Tue Jan 28, 2020 1:22 am
Login Register Lost Password? Contact Us


THOR Log & Information THOR component keeps stopping

Questions related to node architecture, redundancy and system monitoring

Wed Jan 08, 2020 2:47 pm Change Time Zone

Hi There,

I am having some problems with one of my Clusters, this is the only one we have running on :

Ubuntu 18.04
HPCC Community 7.4.8-1

Every couple or days the THOR service will stop and I have to run

sudo service hpcc-init -c mythor stop / Start

Sometimes I need to run this command many times for THOR to start and stay started.
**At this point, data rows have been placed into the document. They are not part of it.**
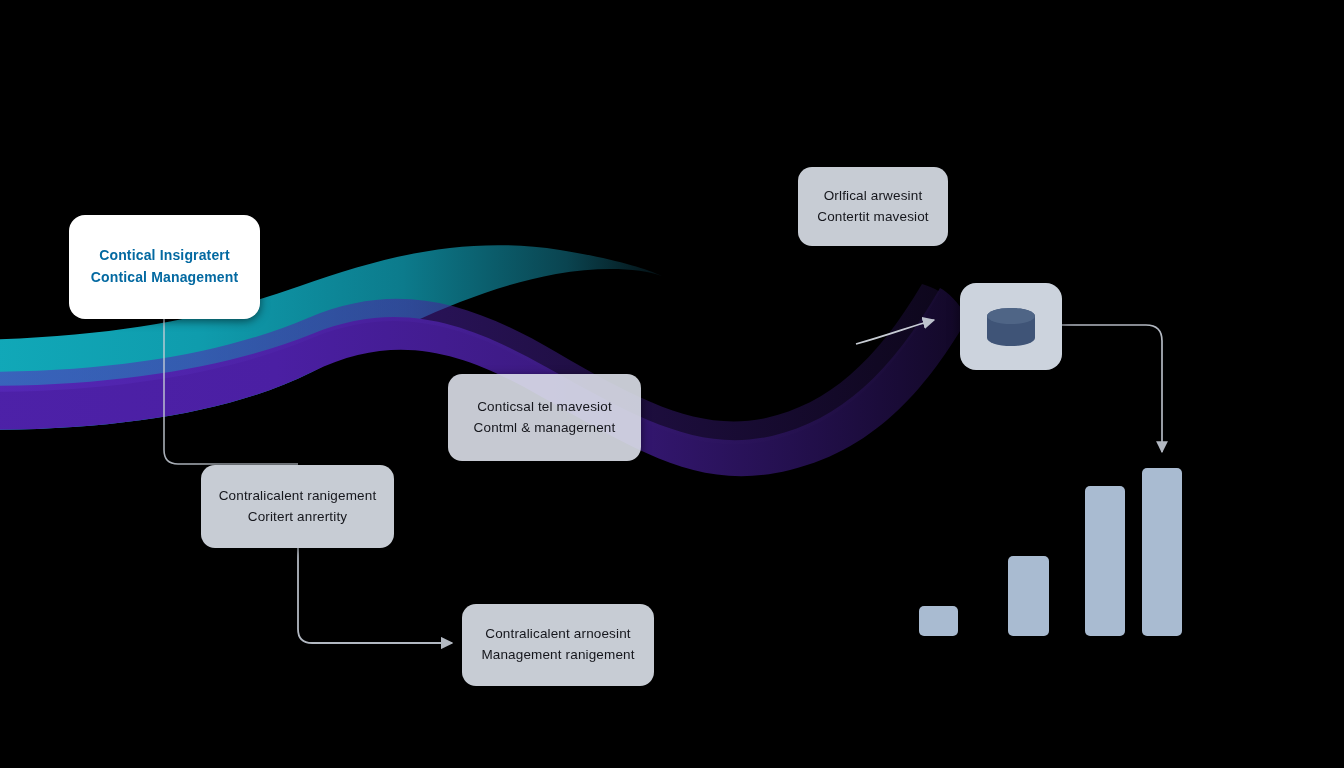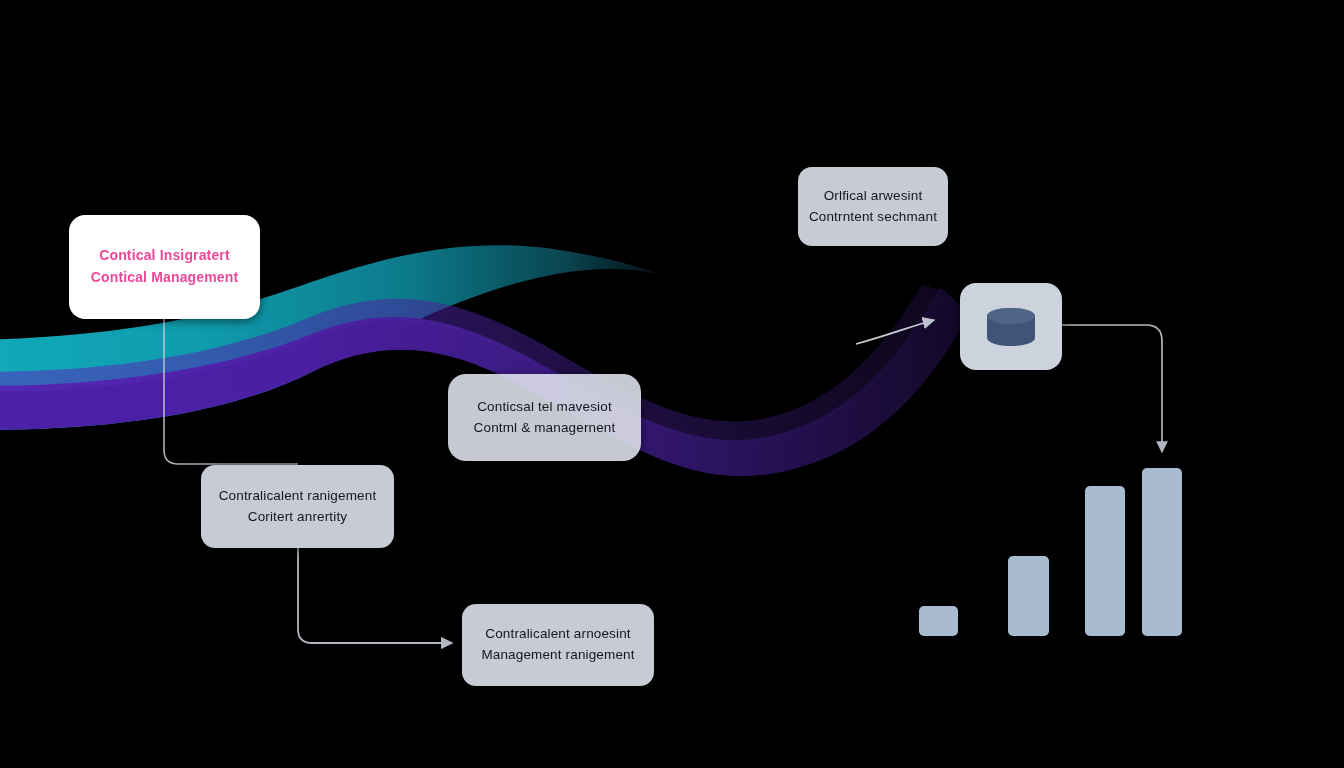--- a/index.html
+++ b/index.html
@@ -186,7 +186,7 @@
 
   <div class="node pale" style="left:798px; top:167px; width:150px; height:79px;">
     <span class="line">Orlfical arwesint</span>
-    <span class="line">Contrntent sechmant</span>
+    <span class="line">Contertit mavesiot</span>
   </div>
 
   <div class="node pale2" style="left:448px; top:374px; width:193px; height:87px;">

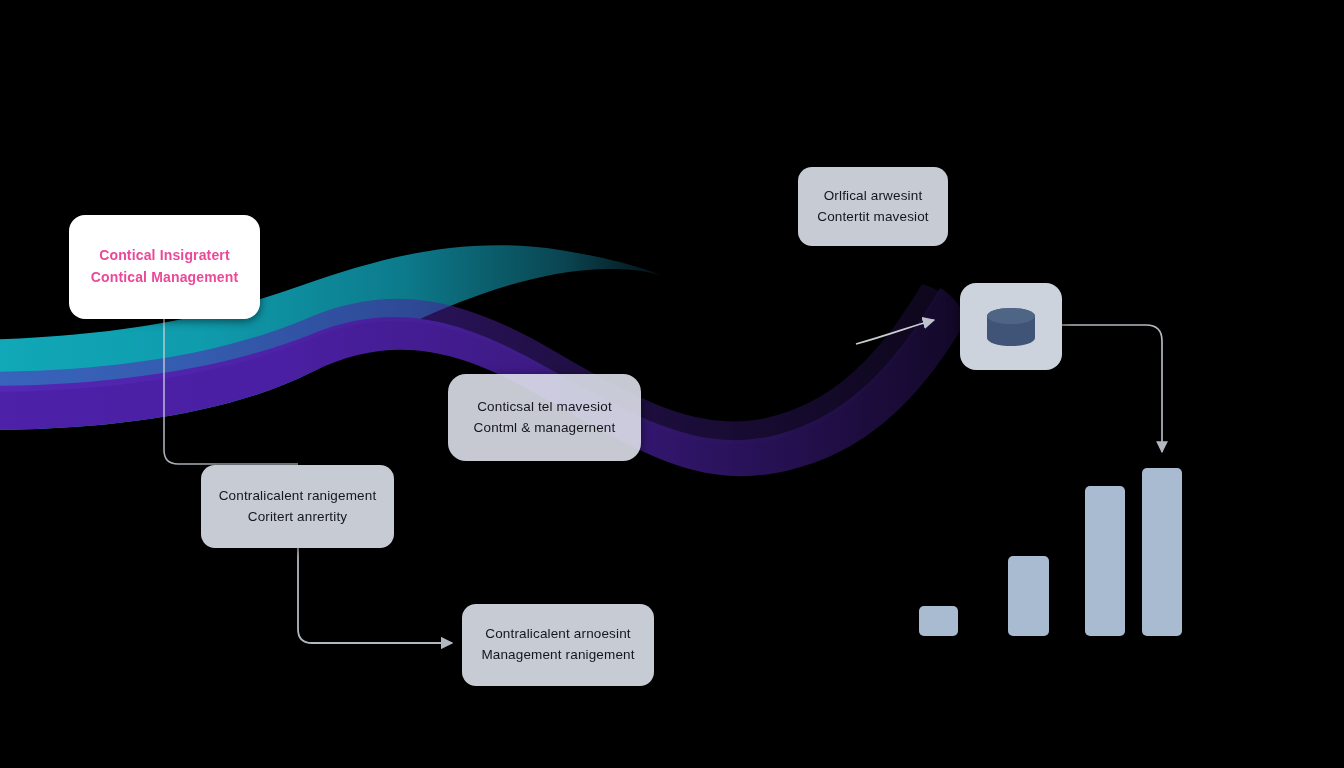--- a/index.html
+++ b/index.html
@@ -65,7 +65,7 @@
   .node.primary .line {
     font-weight: 700;
     font-size: 14px;
-    color: #ec4899;
+    color: #0369a1;
   }
   .node.pale {
     background: rgba(214, 219, 228, 0.93);

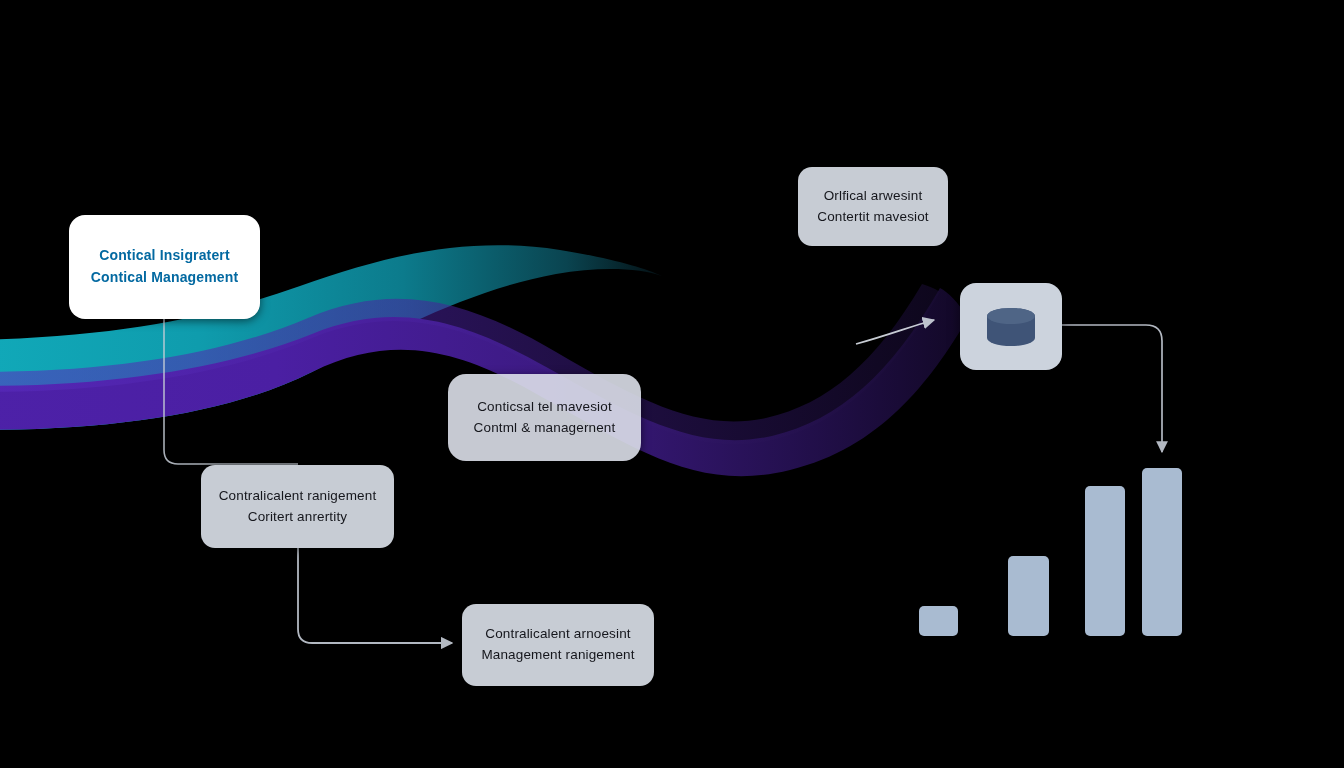--- a/index.html
+++ b/index.html
@@ -72,7 +72,6 @@
   }
   .node.pale2 {
     background: rgba(220, 223, 233, 0.90);
-    border-radius: 18px;
   }
 
   

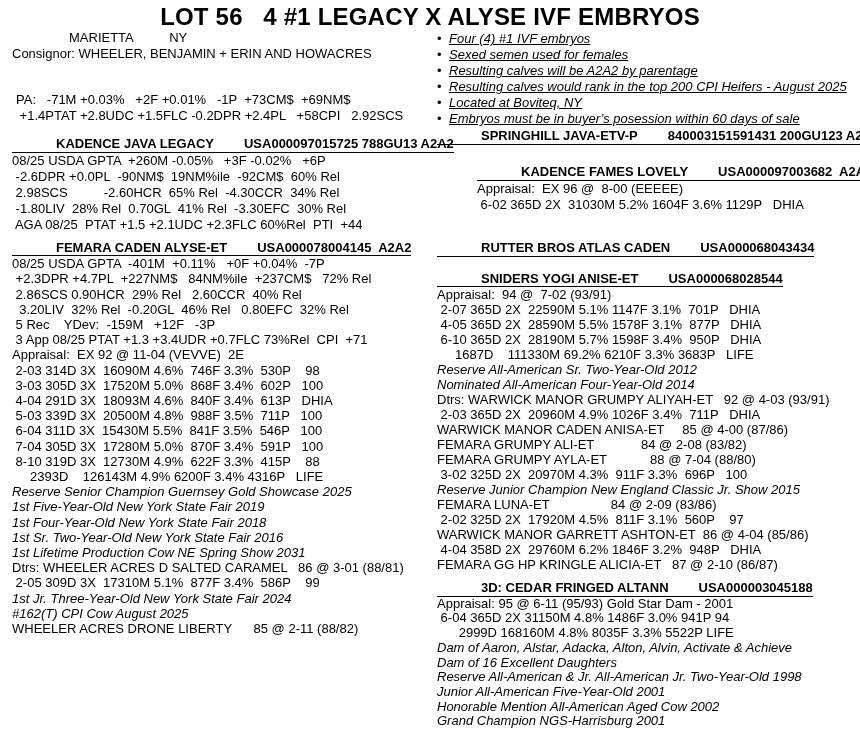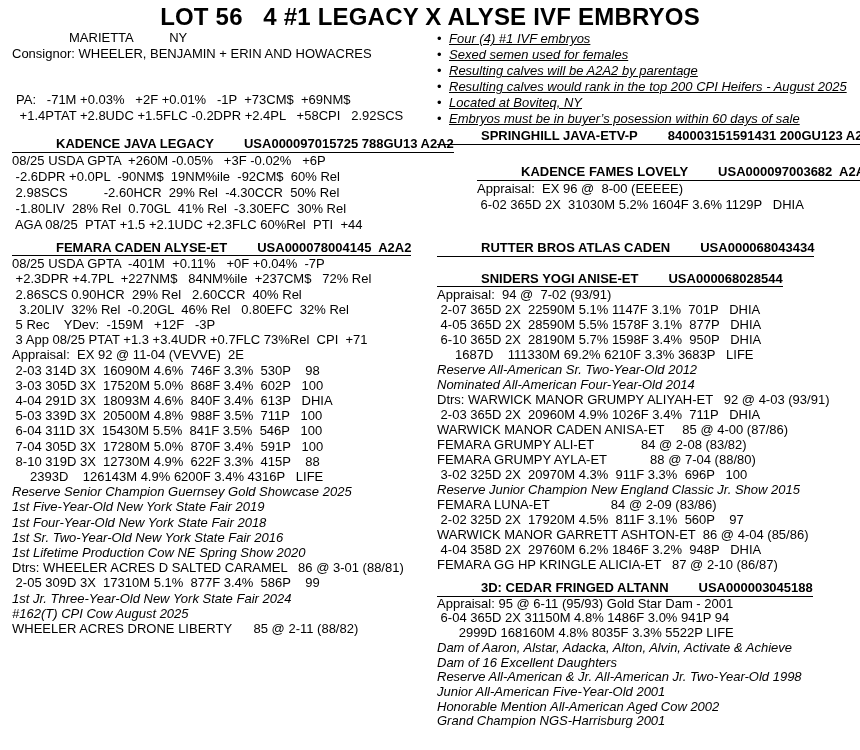--- a/index.html
+++ b/index.html
@@ -49,7 +49,7 @@
     <div class="ln"><span class="hdr"><span>KADENCE JAVA LEGACY</span><span class="hsp"></span><span>USA000097015725 788GU13 A2A2</span></span></div>
     <div class="ln">08/25 USDA GPTA  +260M -0.05%   +3F -0.02%   +6P</div>
     <div class="ln"> -2.6DPR +0.0PL  -90NM$  19NM%ile  -92CM$  60% Rel</div>
-    <div class="ln"> 2.98SCS          -2.60HCR  29% Rel  -4.30CCR  50% Rel</div>
+    <div class="ln"> 2.98SCS          -2.60HCR  65% Rel  -4.30CCR  34% Rel</div>
     <div class="ln"> -1.80LIV  28% Rel  0.70GL  41% Rel  -3.30EFC  30% Rel</div>
     <div class="ln"> AGA 08/25  PTAT +1.5 +2.1UDC +2.3FLC 60%Rel  PTI  +44</div>
   </div>

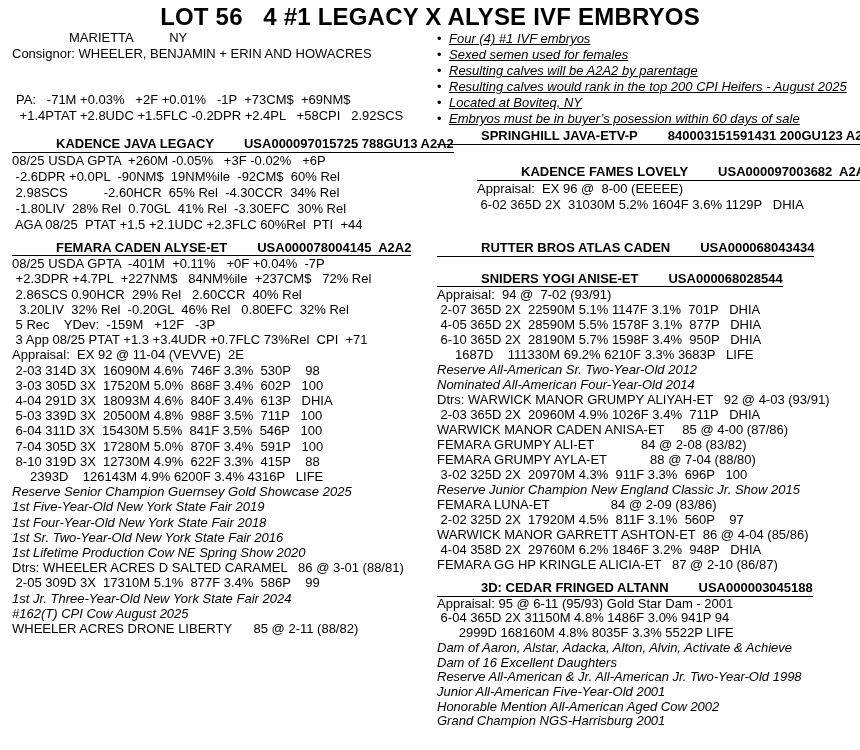--- a/index.html
+++ b/index.html
@@ -75,7 +75,7 @@
     <div class="ln italic">1st Five-Year-Old New York State Fair 2019</div>
     <div class="ln italic">1st Four-Year-Old New York State Fair 2018</div>
     <div class="ln italic">1st Sr. Two-Year-Old New York State Fair 2016</div>
-    <div class="ln italic">1st Lifetime Production Cow NE Spring Show 2020</div>
+    <div class="ln italic">1st Lifetime Production Cow NE Spring Show 2031</div>
     <div class="ln">Dtrs: WHEELER ACRES D SALTED CARAMEL   86 @ 3-01 (88/81)</div>
     <div class="ln"> 2-05 309D 3X  17310M 5.1%  877F 3.4%  586P    99</div>
     <div class="ln italic">1st Jr. Three-Year-Old New York State Fair 2024</div>

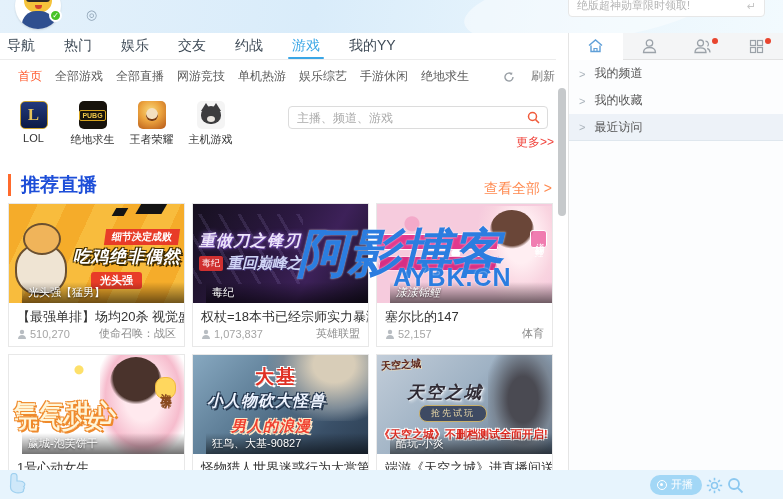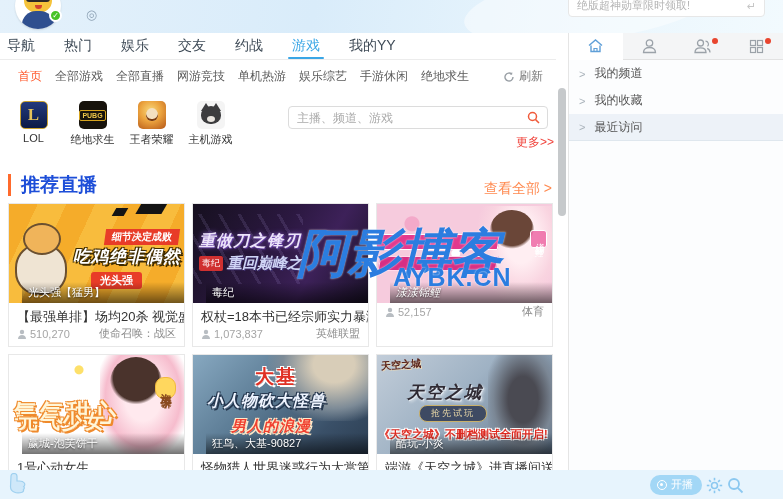--- a/index.html
+++ b/index.html
@@ -41,7 +41,7 @@
     padding-left:18px; gap:13px; }
   .subnav .sub-item { font-size:12px; color:#5b5b5b; cursor:pointer; }
   .subnav .sub-item.active { color:#ff5a2e; }
-  .refresh { position:absolute; left:503px; top:68px; display:flex; align-items:center; gap:4px;
+  .refresh { position:absolute; left:503px; top:68px; display:flex; align-items:center; gap:16px;
     font-size:12px; color:#777; cursor:pointer; }
 
   

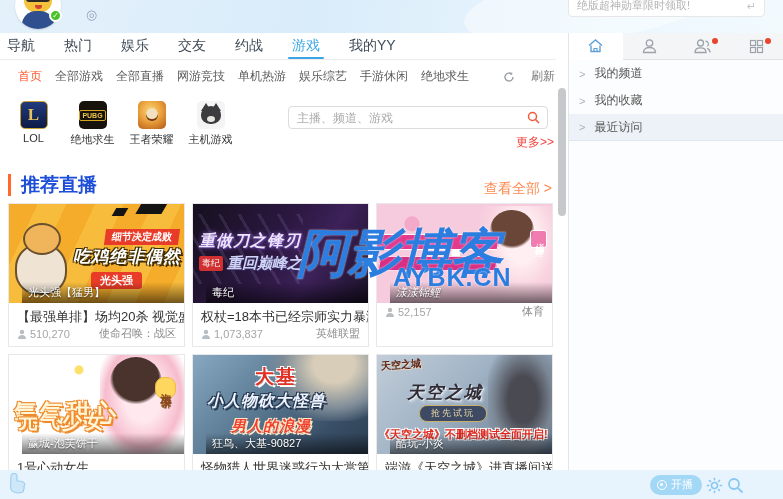--- a/index.html
+++ b/index.html
@@ -358,6 +358,7 @@
         <div class="t3-vbadge">漾漾锦鲤</div>
         <div class="streamer">漾漾锦鲤</div>
       </div>
+      <div class="card-title">塞尔比的147</div>
       <div class="card-foot">
         <span class="viewers">
           <svg width="10" height="10" viewBox="0 0 10 10">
I am trying to fund out why this might be happening

In ECL watch I am only getting errors like :

Source Severity Code Message FileName LineNo Column id
eclagent Error 0 Abort: 0: Workunit abort request received 0 0 0
eclagent Warning 0 Abort takes precedence over error: 0: Query W20200107-135137 cancelled (1) (in item 10) 0 0 1
eclagent Info 0 PERSIST('~XXX::special::XXXidentdedup3') is up to date 0 0 2

I am looking for more detailed information to see why.

I have had a look in these directories & log files but can’t see anything that helps.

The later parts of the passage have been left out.